Tesla
People look at a Tesla Motors vehicle on the showroom floor at the Dadeland Mall in Miami on Feb. 19, 2014. Joe Raedle/Getty Images

Not far from the historic town square of Lancaster, Texas, is a testing ground for the future of electricity distribution. Quietly announced earlier this month, this small $1.5 million electrical grid provides power to an office park operated by Oncor, one of the nation’s largest electricity distributors.

This small 1.25-megawatt system was installed to fix persistent power-outage problems in this remote area outside Dallas, but not without two large battery storage units manufactured by Tesla Motors.

“This is a fully functioning system of buildings and local generation that when combined with an energy storage system, can disconnect and still provide enough power to run critical applications,” said Troy Miller, manager of business development for power quality systems at S&C Electric, which helped develop the microgrid with Oncor and Schneider Electric.

On Thursday evening in Hawthorne, California, Tesla will announce the latest effort in its bid to become more than a maker of luxury electric cars. It aspires to become a major player in the small but growing microgrid industry that could radically upend the way power is collected and distributed. Utilities could increasingly find themselves cut out of the loop, and a future electricity wholesale market could see independent energy farmers selling their harvests to each other.

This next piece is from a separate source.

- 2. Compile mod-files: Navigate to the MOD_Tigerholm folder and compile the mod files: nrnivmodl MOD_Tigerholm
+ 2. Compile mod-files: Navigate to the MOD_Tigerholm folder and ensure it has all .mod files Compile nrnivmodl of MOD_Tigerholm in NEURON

The maker of the sleek Model S electric car has been supplying residential and commercial battery systems for a while in California, but its emphasis on larger energy storage units suggests the company has much higher ambitions. With a major battery factory in the works outside Reno, Nevada, Tesla and its partner Panasonic hope to lower the price of high-energy lithium-ion cells in the coming years, thus clearing a major hurdle toward wider adoption of microgrids: the cost. Miller estimates that batteries still account for about half of the cost of energy storage systems used in power applications. But that’s changing fast.

A Nature Climate Change analysis of 85 cost estimates -- from researchers, consultants and industry -- says that the cost of batteries used in electric cars has dropped from $1,000 per kilowatt-hour in 2007 to $410 last year. Tesla’s costs are estimated to be lower, at around $300 per kwh. The company projects that getting the gigafactory up and running will shave 30 percent off the cost of its batteries.

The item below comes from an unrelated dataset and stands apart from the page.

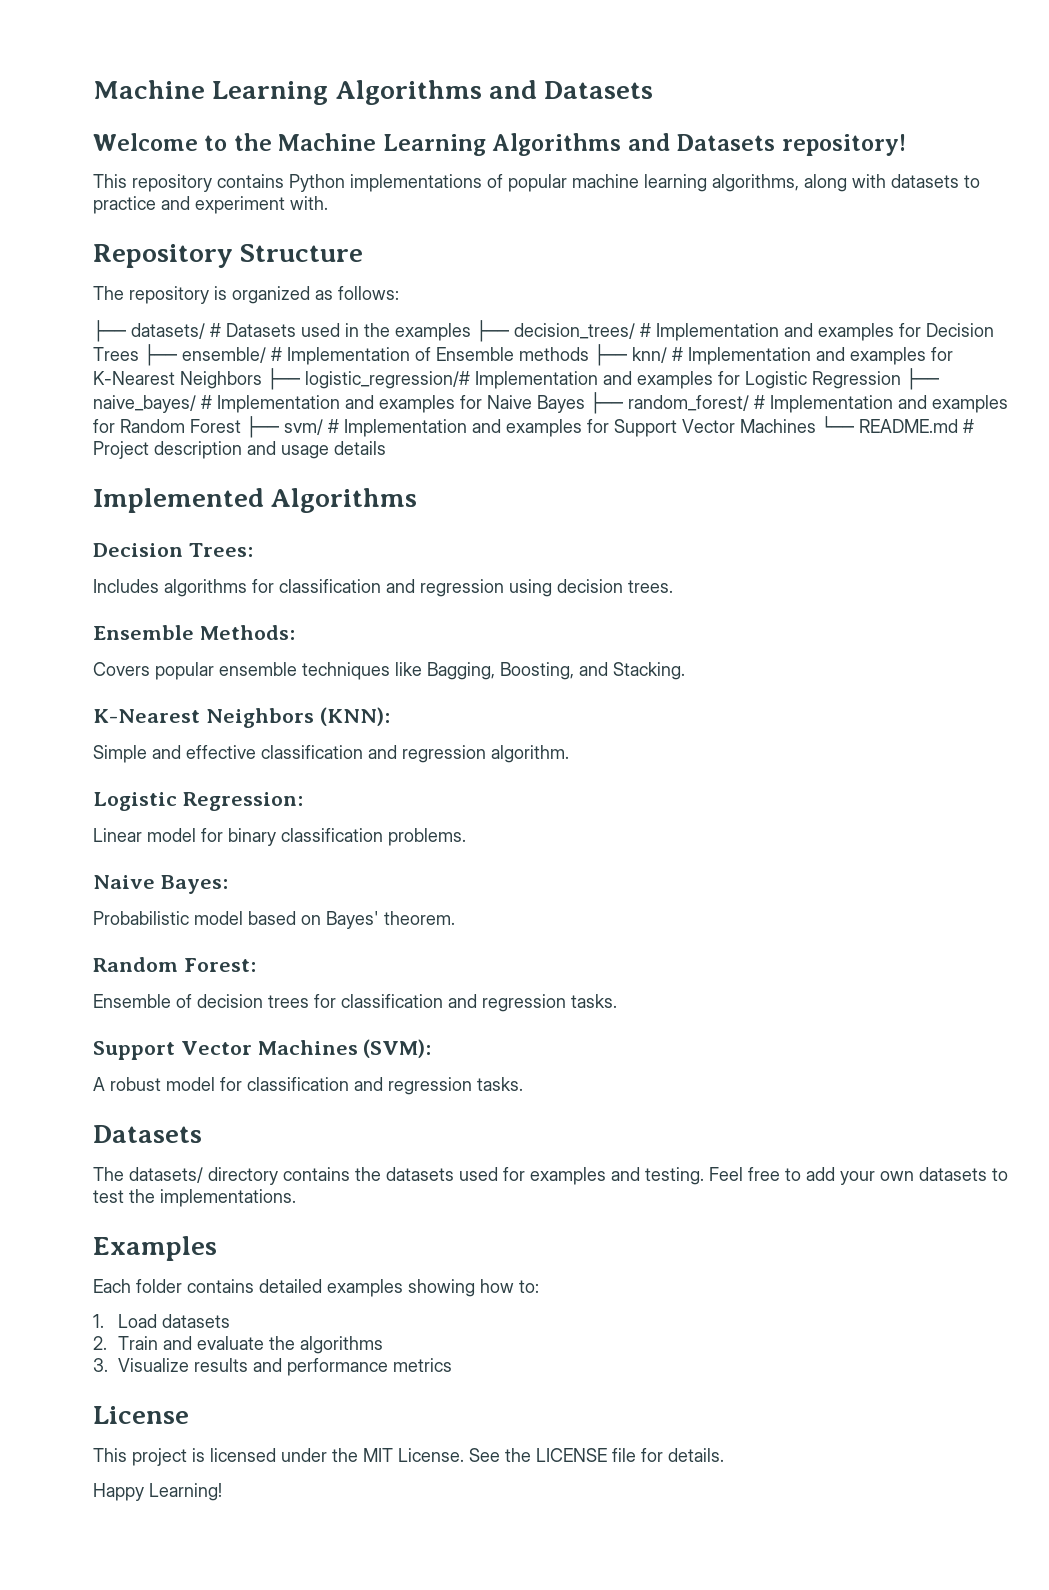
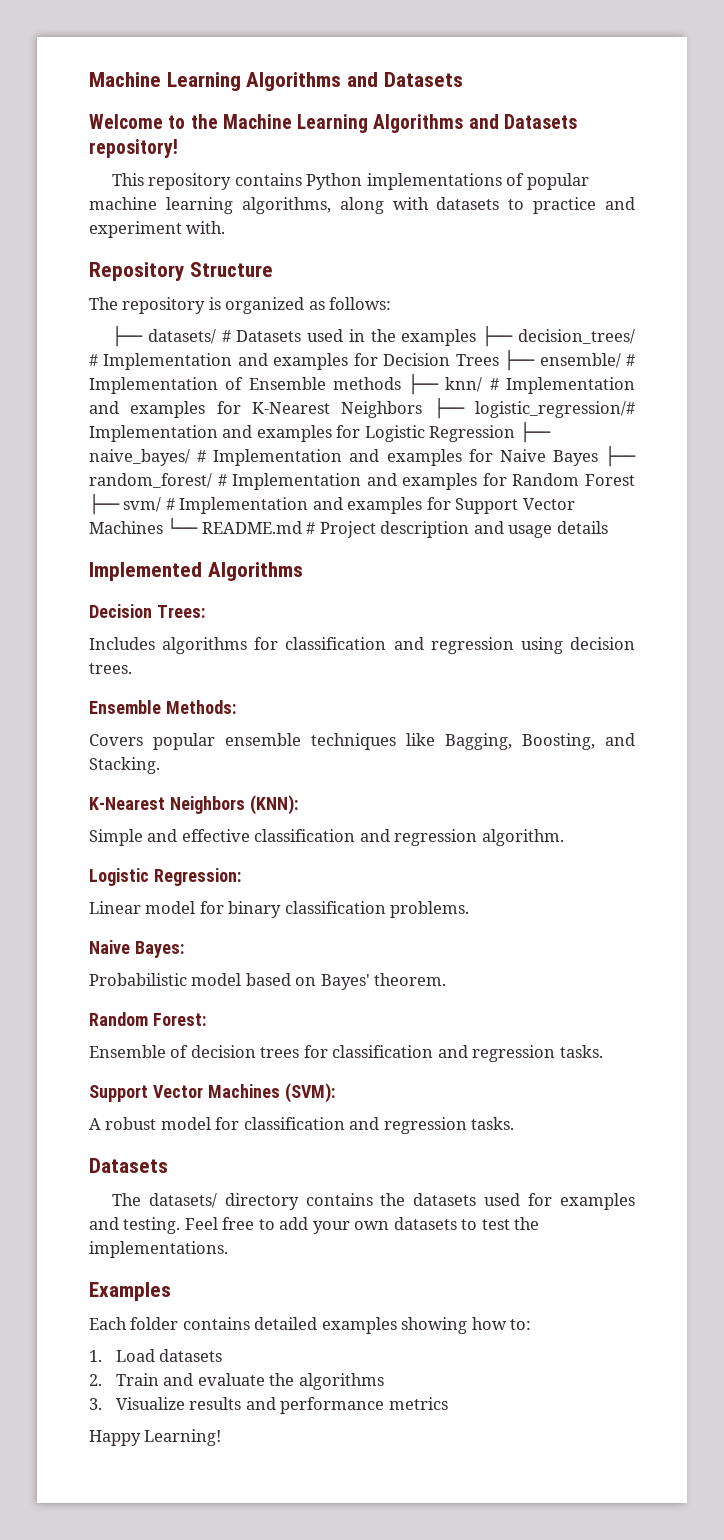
- License
- This project is licensed under the MIT License. See the LICENSE file for details.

Jesse Morris, head of energy and transportation issues at the Rocky Mountain Institute, which advocates for sustainable development, says lithium-ion batteries are better at transferring high amounts of energy quickly. This makes them ideal for so-called demand-charge reduction, using battery power during peak hours when the cost of electricity increases.

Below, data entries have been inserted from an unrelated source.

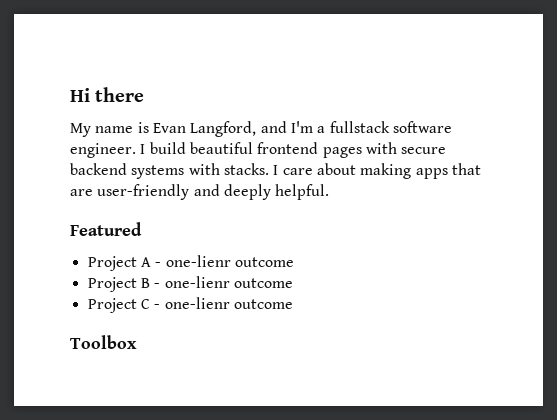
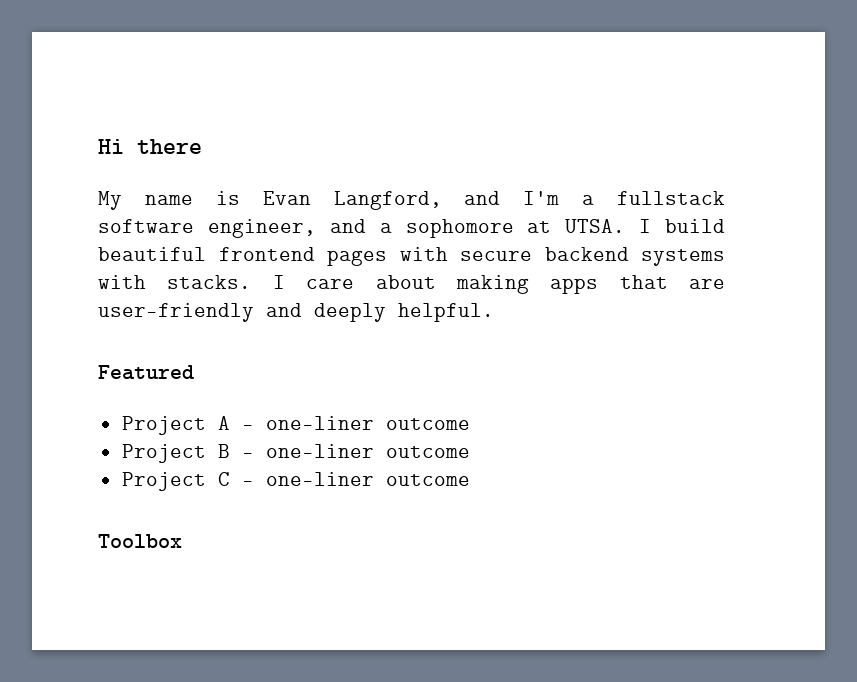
- My name is Evan Langford, and I'm a fullstack software engineer.
+ My name is Evan Langford, and I'm a fullstack software engineer, and a sophomore at UTSA.
- Project A - one-lienr outcome
+ Project A - one-liner outcome
- Project B - one-lienr outcome
+ Project B - one-liner outcome
- Project C - one-lienr outcome
+ Project C - one-liner outcome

“It would be unique if Tesla deploys these lithium-ion batteries at a utility scale,” Morris said. “For Tesla to come out and say with the help of the gigafactory, ‘We’re going to be able to meet or beat the costs of those other battery chemistries' -- that’s a big deal.”

Morris says Tesla wants to put itself increasingly “behind the power meters” at both residential and larger scales, meeting the power storage needs of both solar-connected homes and research centers like Oncor’s. Coming out strong on developing its battery technology in this new but nascent power distribution system, fueled by lower energy storage costs, would give Tesla a new source of revenue as demand for its storage units increases.

Miller of S&C Electric said he’s noticing more demand for localized power operations.

“In the past, our primary demand has been for larger, megawatt-sized systems for grid applications," he said, "but recently we have begun seeing increasing demand for smaller energy storage systems for microgrids.”